My students cry "Foul" to my grinch like appraisal of their seduction at the hands of the corporate Christmas machine. "What's wrong with Christmas?" they ponder. "It's not a religious holiday anyway. We like the songs and the movies and it's just a nice time of year." What's wrong indeed? The Grand Inquisitor of contemporary life destroys Jews not through anything so crude as forcible conversion or physical torture. The threat here is far more subtle and thus twice as insidious. If Christmas "isn't really about Christianity," then the Jew can enjoy it without inconvenient feelings of guilt or even betrayal. It's not about Jesus, Ma, it's about Frank Capra.
Many Jewish children are given a Hobbesian tour of Hebrew or Sunday school - it is nasty, brutish, and short. I recall afternoons spent listening to teachers talk about Biblical figures and ritual customs that I felt, at the time, had absolutely nothing to do with the life I was then living - or trying to learn how to live. It wasn't until many years later, teaching the poet Milton to second year undergraduates at the University of Toronto, that I realized that the "Hebrew school blues" was really just a Jewish example of a widespread phenomenon. Verse after verse of Paradise Lost alluded to the New Testament, but the sources were utterly foreign to my predominantly Christian students. An entire generation had turned off of God and certainly off of organized religion. When I asked them if they had learned the Bible as kids, their amused countenances and sheepish stories of boredom in church told me that we had led parallel lives to that extent.

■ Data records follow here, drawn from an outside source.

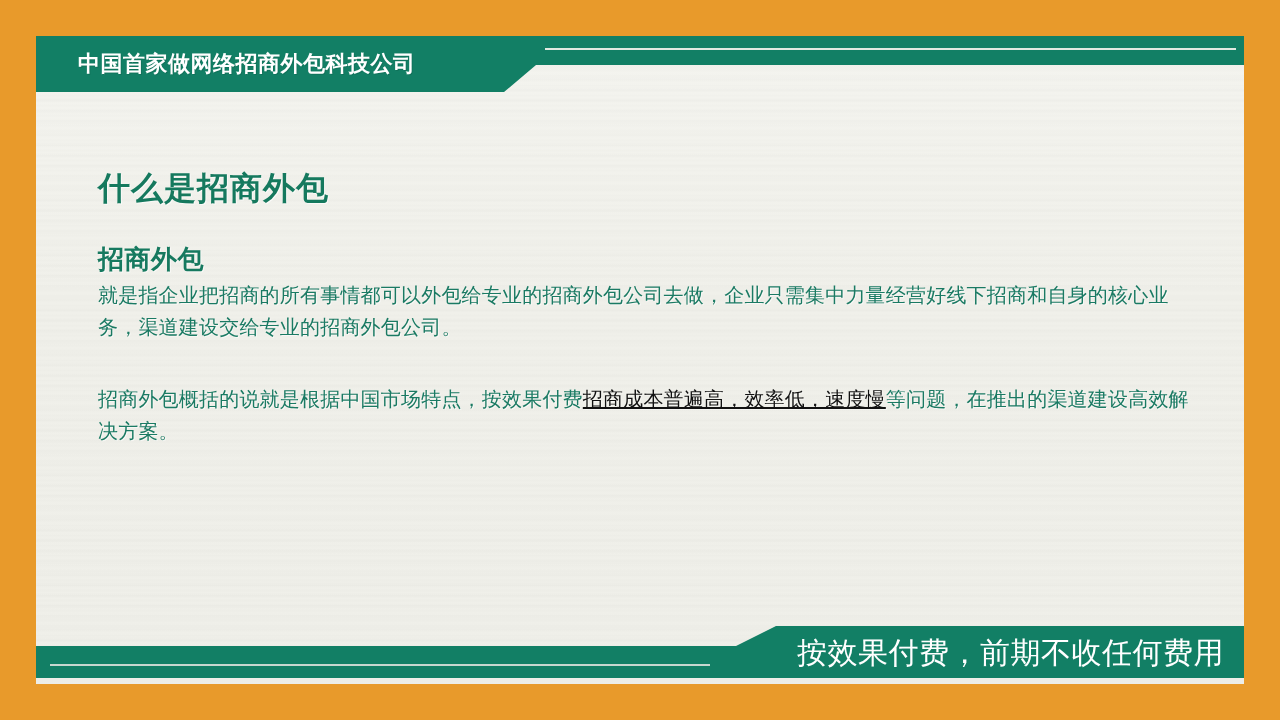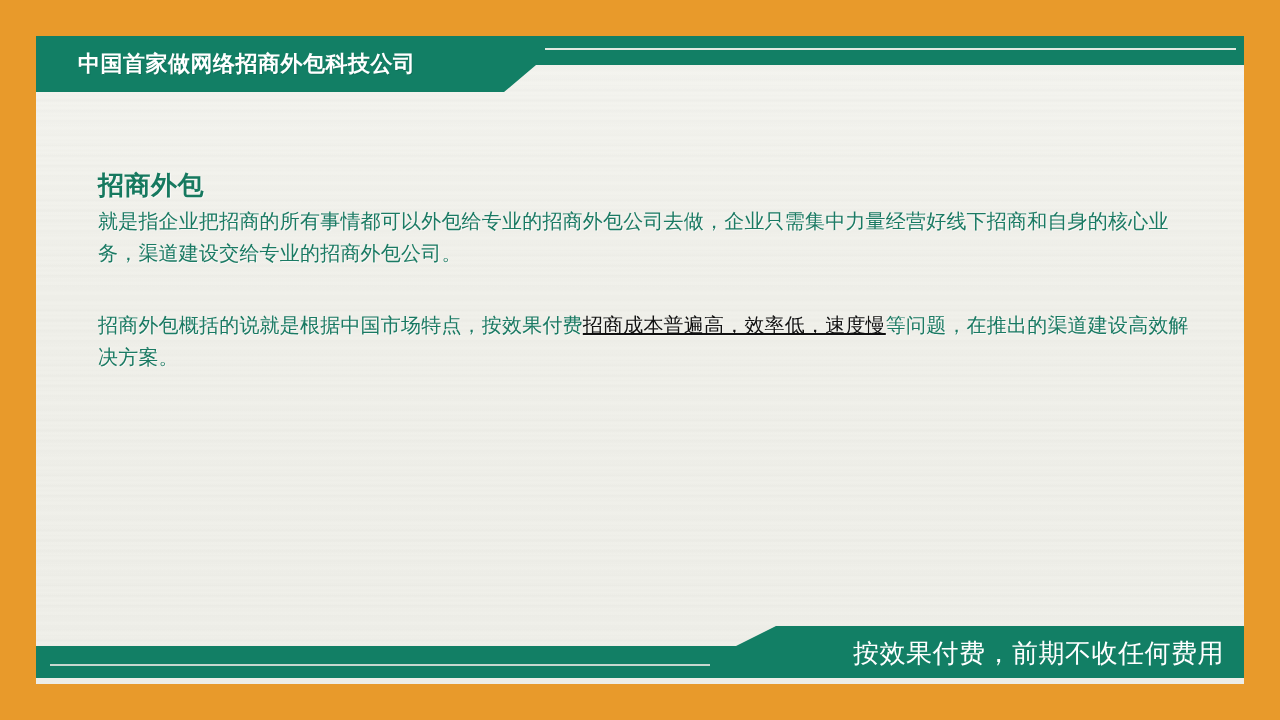--- a/index.html
+++ b/index.html
@@ -172,39 +172,40 @@
     background: #e8e8e2;
     opacity: 0.85;
   }
   .footer-title {
     position: absolute;
     right: 20px;
     top: 0px;
     height: 52px;
     line-height: 54px;
     color: #ffffff;
-    font-size: 26px;
+    font-size: 30px;
     font-weight: normal;
     letter-spacing: 0.5px;
     white-space: nowrap;
   }
 </style>
 </head>
 <body>
 
 <div class="slide">
   <div class="panel">
 
     <div class="header-wrap">
       <div class="header-shape"></div>
       <div class="header-line"></div>
       <div class="header-title">中国首家做网络招商外包科技公司</div>
     </div>
 
     <div class="content">
+      <h1 class="section-title">什么是招商外包</h1>
 
       <p class="lead">招商外包</p>
 
       <p class="para">就是指企业把招商的所有事情都可以外包给专业的招商外包公司去做，企业只需集中力量经营好线下招商和自身的核心业务，渠道建设交给专业的招商外包公司。</p>
 
       <div class="para-gap"></div>
 
       <p class="para"><span>招商外包概括的说就是根据中国市场特点，按效果付费</span><span class="hl">招商成本普遍高，效率低，速度慢</span><span>等问题，在推出的渠道建设高效解决方案。</span></p>
     </div>
 

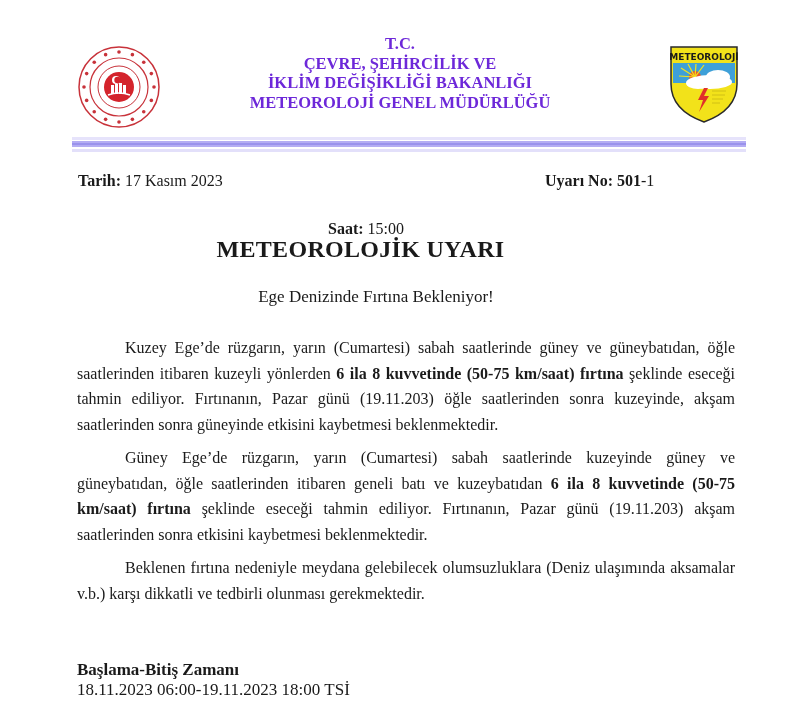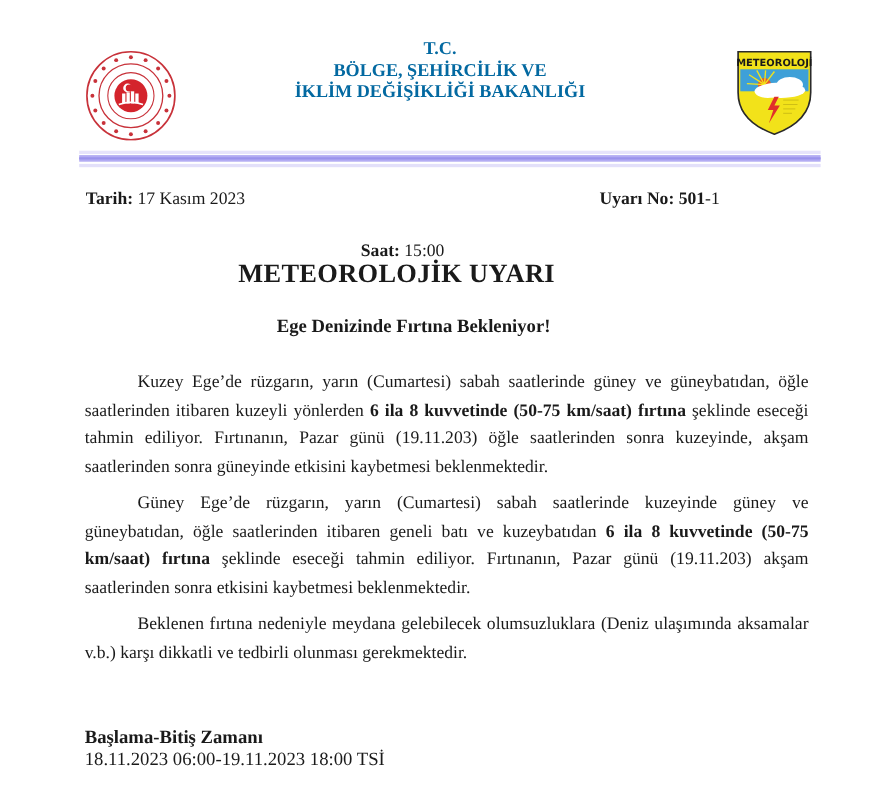--- a/index.html
+++ b/index.html
@@ -1,34 +1,34 @@
 <!DOCTYPE html>
 <html><head>
 <meta charset="utf-8">
 <style>
   html, body { margin: 0; padding: 0; background: #ffffff; }
   body { width: 800px; height: 720px; position: relative; overflow: hidden;
          font-family: "Liberation Serif", "DejaVu Serif", serif; color: #1a1a1a; }
   .logo-left { position: absolute; left: 78px; top: 46px; width: 82px; height: 82px; }
   .logo-right { position: absolute; left: 668px; top: 44px; width: 72px; height: 80px; }
   .header-title { position: absolute; left: 200px; top: 34px; width: 400px; text-align: center;
-                  color: #0369a1; font-weight: bold; font-size: 16.5px; line-height: 19.5px; }
+                  color: #6d28d9; font-weight: bold; font-size: 16.5px; line-height: 19.5px; }
   .header-title div { white-space: nowrap; }
   .divider { position: absolute; left: 72px; width: 674px; }
   .d1 { top: 137px; height: 3px; background: #e6e3fb; }
   .d2 { top: 141px; height: 6px; background: #b3acf3; }
   .d2b { top: 143px; height: 2px; background: #9a92ec; }
   .d3 { top: 149px; height: 3px; background: #e3e0fa; }
   .meta-row { position: absolute; top: 172px; left: 78px; width: 660px; font-size: 16px; }
   .meta-row b { font-weight: bold; }
   .meta-item { position: absolute; top: 0; white-space: nowrap; }
   .doc-title { position: absolute; top: 236px; left: 0; width: 721px; text-align: center;
                font-size: 24px; font-weight: bold; letter-spacing: 0.3px; }
   .doc-subtitle { position: absolute; top: 287px; left: 0; width: 752px; text-align: center;
-                  font-size: 17px; font-weight: bold; }
+                  font-size: 17px; font-weight: normal; }
   .body-text { position: absolute; left: 77px; top: 335px; width: 658px; font-size: 16px;
                line-height: 25.5px; text-align: justify; }
   .body-text p { margin: 0 0 8px 0; text-indent: 48px; }
   .footer { position: absolute; left: 77px; top: 660px; font-size: 17px; line-height: 20px; }
   .footer .label { font-weight: bold; }
 </style>
 </head>
 <body>
 
 <div class="logo-left">
@@ -60,22 +60,23 @@
     <rect x="33" y="39" width="3" height="9" fill="#fff"></rect>
     <rect x="37" y="38" width="3" height="10" fill="#fff"></rect>
     <rect x="41" y="37" width="3" height="11" fill="#fff"></rect>
     <rect x="45" y="39" width="3" height="9" fill="#fff"></rect>
     <path d="M30 49 Q41 45 52 49" stroke="#fff" stroke-width="1.5" fill="none"></path>
   </svg>
 </div>
 
 <div class="header-title">
   <div>T.C.</div>
-  <div>BÖLGE, ŞEHİRCİLİK VE</div>
+  <div>ÇEVRE, ŞEHİRCİLİK VE</div>
   <div>İKLİM DEĞİŞİKLİĞİ BAKANLIĞI</div>
+  <div>METEOROLOJİ GENEL MÜDÜRLÜĞÜ</div>
 </div>
 
 <div class="logo-right">
   <svg width="72" height="80" viewBox="0 0 72 80">
     <path d="M3 3 H69 V40 Q69 66 36 78 Q3 66 3 40 Z" fill="#f2e21a" stroke="#2a2a2a" stroke-width="1.5"></path>
     <rect x="5" y="5" width="62" height="14" fill="#f2e21a"></rect>
     <text x="36" y="16" text-anchor="middle" font-family="DejaVu Sans, sans-serif" font-weight="bold" font-size="9" fill="#1a1a1a">METEOROLOJİ</text>
     <rect x="5" y="19" width="62" height="20" fill="#3ea0d8"></rect>
     <circle cx="27" cy="33" r="6" fill="#e8562a"></circle>
     <g stroke="#f2e21a" stroke-width="1.2">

But Christian disinterest in their faith takes its own ironic toll on Jews. It blurs the distinctive and serious disagreements between the two religions and causes Jews to lose track of their own identity. Today's youth of all religions actually share a common language that is utterly secularized. The theology of the Talmud versus that of the Church Fathers is an utterly irrelevant dispute; what really counts is the Lakers and the Spurs.
Perhaps most sadly, what the shadow of Christmas inevitably leads to is the distortion of Chanukah among modern Jewry. Intimidated by the mess o'presents at the foot of the tree, Jewish kids and parents have managed to transform Chanukah into our own version of the winter shopping spree. As someone aptly quipped, if Chanukah comes before Christmas, it's an inoculation; if it follows, then it's an antidote. But Jewish holidays become absurd when they are relegated to reactionary status. It is time to reclaim Chanukah for what it is - a celebration of the Jewish determination to remain committed to Judaism even in the face of immense cultural pressure. As Shlomo Carlebach once said, the whole world is waiting for the Jews to be Jews.